Most opt-in panels also allow potential respondents to join the panel without an invitation, meaning participants can seek out panels and sign up to join them. Some panels also use river or intercept sampling, whereby people who are online are directed to a survey but are not recruited into a panel.¹

Opt-in recruiting and sampling are different from probability-based methods, which include address-based sampling, random-digit-dialing, random-route procedures and probability-based panels. In probability-based sampling, a sample frame is constructed for the population, meaning researchers create or access a list of everyone in the population, such as all household addresses. Information about the percentage of people in the population covered by the frame is known, and every unit in the frame has a known probability of selection.

Once the sample frame is constructed, potential respondents are randomly selected for the survey or are invited to join a probability-based panel. Therefore, unlike nonprobability samples, all members of the target population have a chance of being randomly selected and given the opportunity to participate. Despite some concerns about declining response rates from probability-based samples, all current research has consistently found that probability-based samples produce more accurate estimates than opt-in/nonprobability samples.²³

Benefits of Opt-In Sampling

Opt-in online panels have existed in the United States for at least three decades,⁴ but they have continued to grow in popularity because of several potential benefits:

Cost-effective: Opt-in data collection is generally less expensive than probability-based methods such as face-to-face, telephone or probability-based online panels.
Timely: Opt-in panels can be fielded relatively quickly, making them attractive for projects with tight deadlines or those that need a quick pulse survey.
Large sample sizes: They have the capacity to produce large sample sizes.
Access to specific populations: Opt-in panels can be useful for reaching specific low-prevalence populations that might be difficult -- if not impossible -- to survey effectively using other methods. The use of an opt-in panel sample may mean that groups historically excluded from research can be measured and heard.
Online surveying: Some surveys are best suited to online, self-administered data collection, and in many countries, opt-in panels are the only viable option for conducting an online survey. Many countries do not have probability-based web panels, and recruiting respondents using probability-based methods and then directing them to a web survey is costly and time consuming.

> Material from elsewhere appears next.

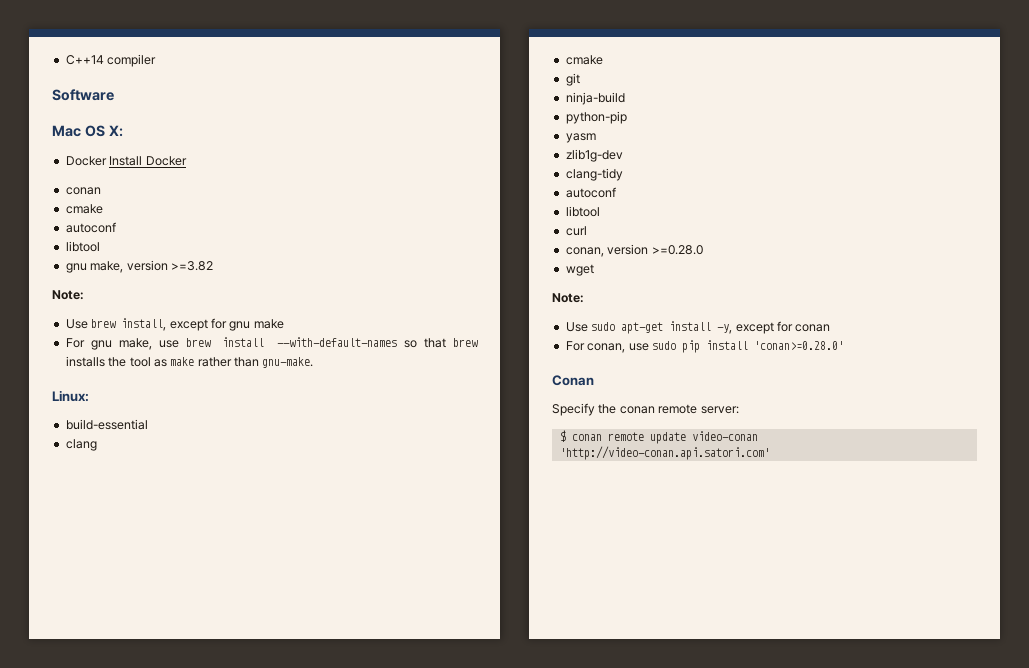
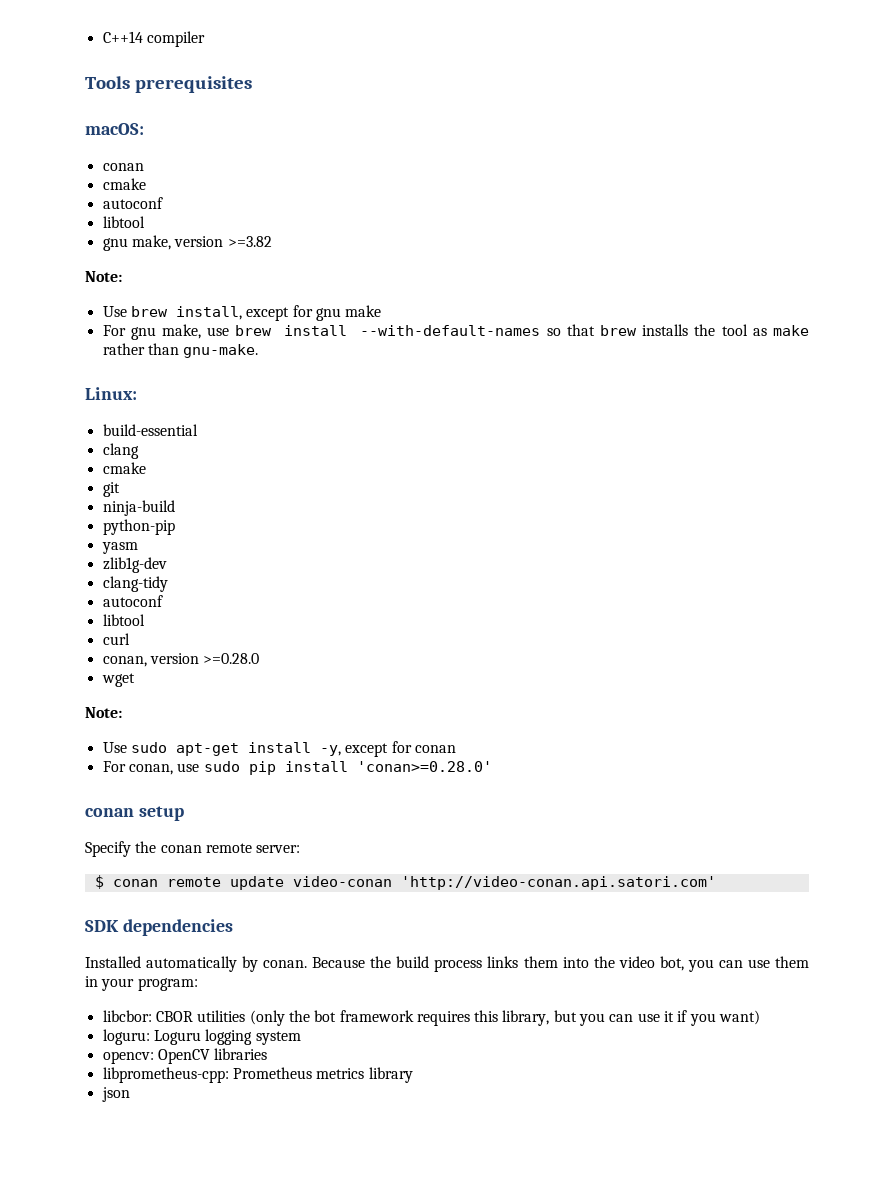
[52,89,114,101] [52,125,123,137] [65,156,187,166] Software // Mac OS X: // Docker Install Docker -> [85,76,252,93] [85,123,144,135] Tools prerequisites // macOS:
[552,375,594,386] Conan -> [85,806,184,821] conan setup
(770, 453) none -> [85,919,233,936] [85,956,809,972] [85,976,198,991] [102,1010,761,1026] [102,1029,301,1045] [102,1048,268,1064] [102,1067,413,1083] [101,1087,130,1102] // SDK dependencies // Installed automatically by conan. Because the build process links them into the video bot, you can use them in your program: // libcbor: CBOR utilities (only the bot framework requires this library, but you can use it if you want) // loguru: Loguru logging system // opencv: OpenCV libraries // libprometheus-cpp: Prometheus metrics library // json

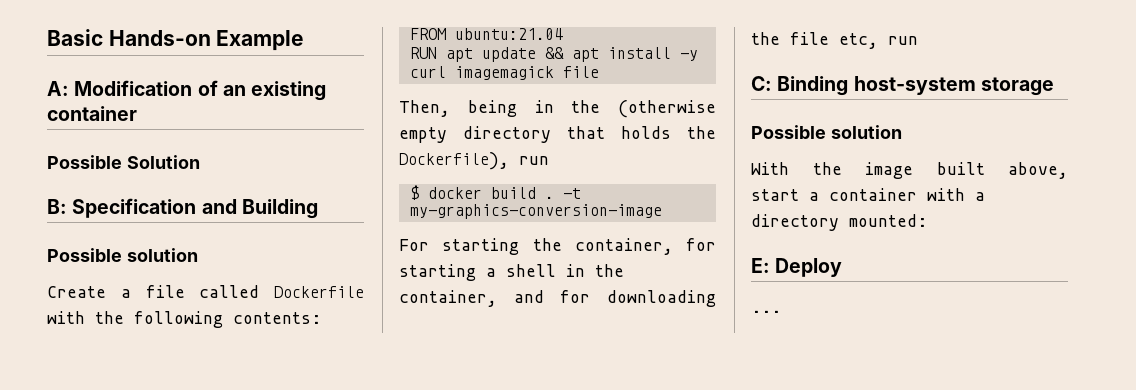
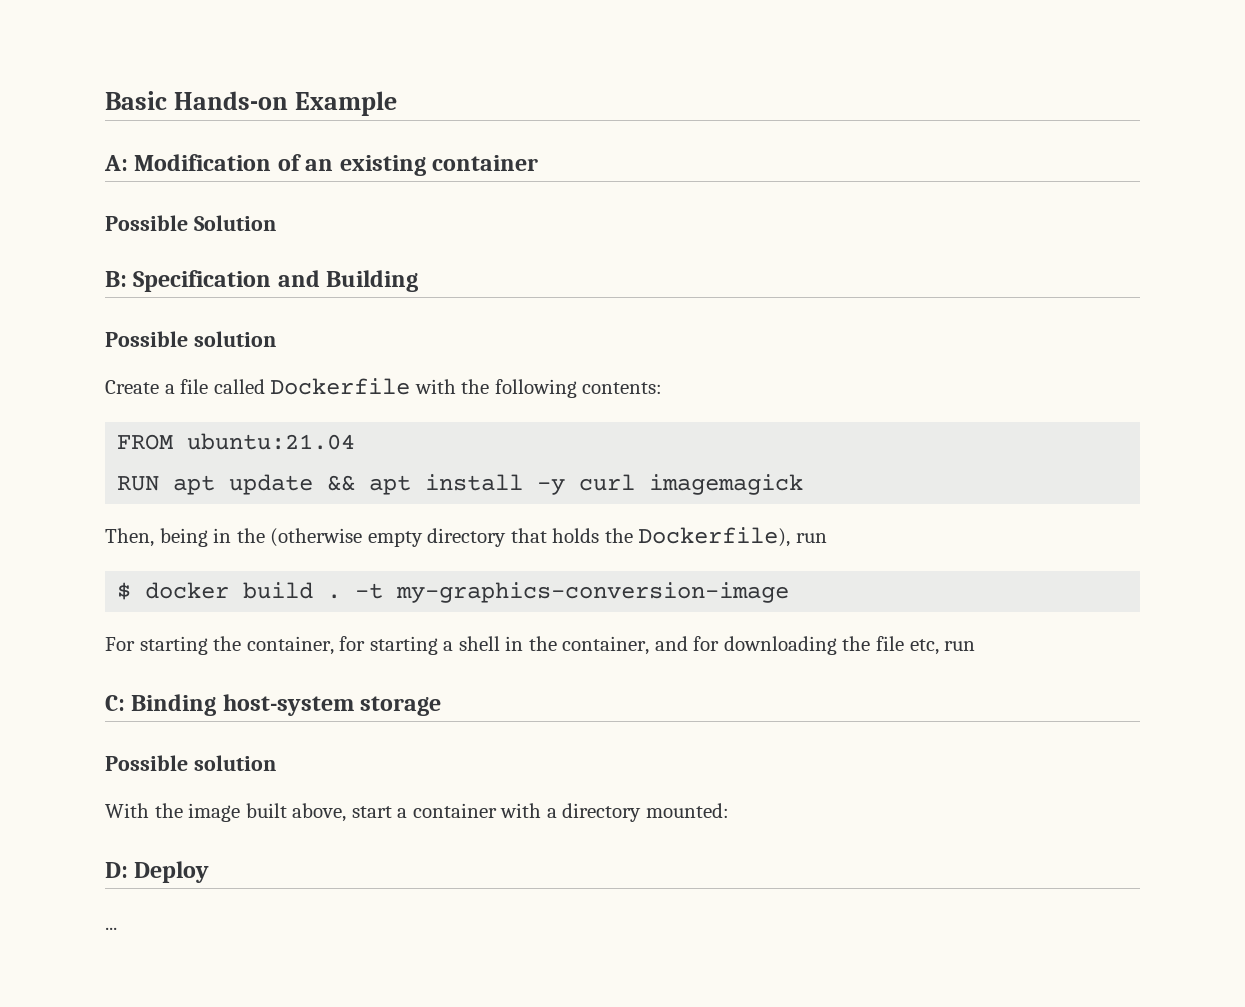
[562,66,599,78] file -> (804, 484) none
[751,258,770,273] E: -> [105,862,128,878] D:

Concerns About Opt-In Sampling

Recently, however, there have been renewed and growing concerns about the quality of opt-in sampling. Some studies using opt-in sampling have come under scrutiny for implausible or inaccurate results.⁵ Other organizations, such as Pew,⁶ have raised concerns about data quality and fraudulent responses when opt-in panels are used, though their findings did not employ methods to attempt to remove poor-quality responses.

Despite the many advantages of opt-in panels, these concerns cannot be dismissed. Potential error stems from many aspects of opt-in design:

Sampling error: Opt-in web panels do not have known selection probabilities and violate the statistical assumptions necessary to calculate traditional standard errors and confidence intervals. For projects that require modeling or complex analysis, alternative methods (such as Bayesian models) may be required. The American Association for Public Opinion Research (AAPOR) has outlined guidelines and calculation methods for reporting a margin of error or credibility intervals when an opt-in sample is used⁷ but cautions potential users about its limited value.

Coverage error and nonresponse error: Certain segments of the population are completely excluded from opt-in panels, and these exclusions are challenging to define or quantify and can vary by panel and how a given panel is recruited. Additionally, individuals without access to the internet are excluded. Topics or populations that would be expected to be highly correlated with internet access (for example, studies of low-income elderly populations) should not be conducted using online opt-in samples. While opt-in panels boast large numbers of members, few panel members are active participants, and these panels may have “professional respondents” who are highly motivated by incentives they receive for taking many surveys over a relatively short period of time.

Opt-in panels typically claim “representation” by producing samples that closely represent demographic targets (using quota sampling and/or weighting adjustments). The underlying assumption is that surveyed respondents represent nonsurveyed respondents who have similar observed characteristics like age, gender or race. However, individuals who are motivated to complete numerous surveys each month for nominal rewards may have different attitudes and beliefs from those who are not opt-in respondents and who share the same demographic characteristics.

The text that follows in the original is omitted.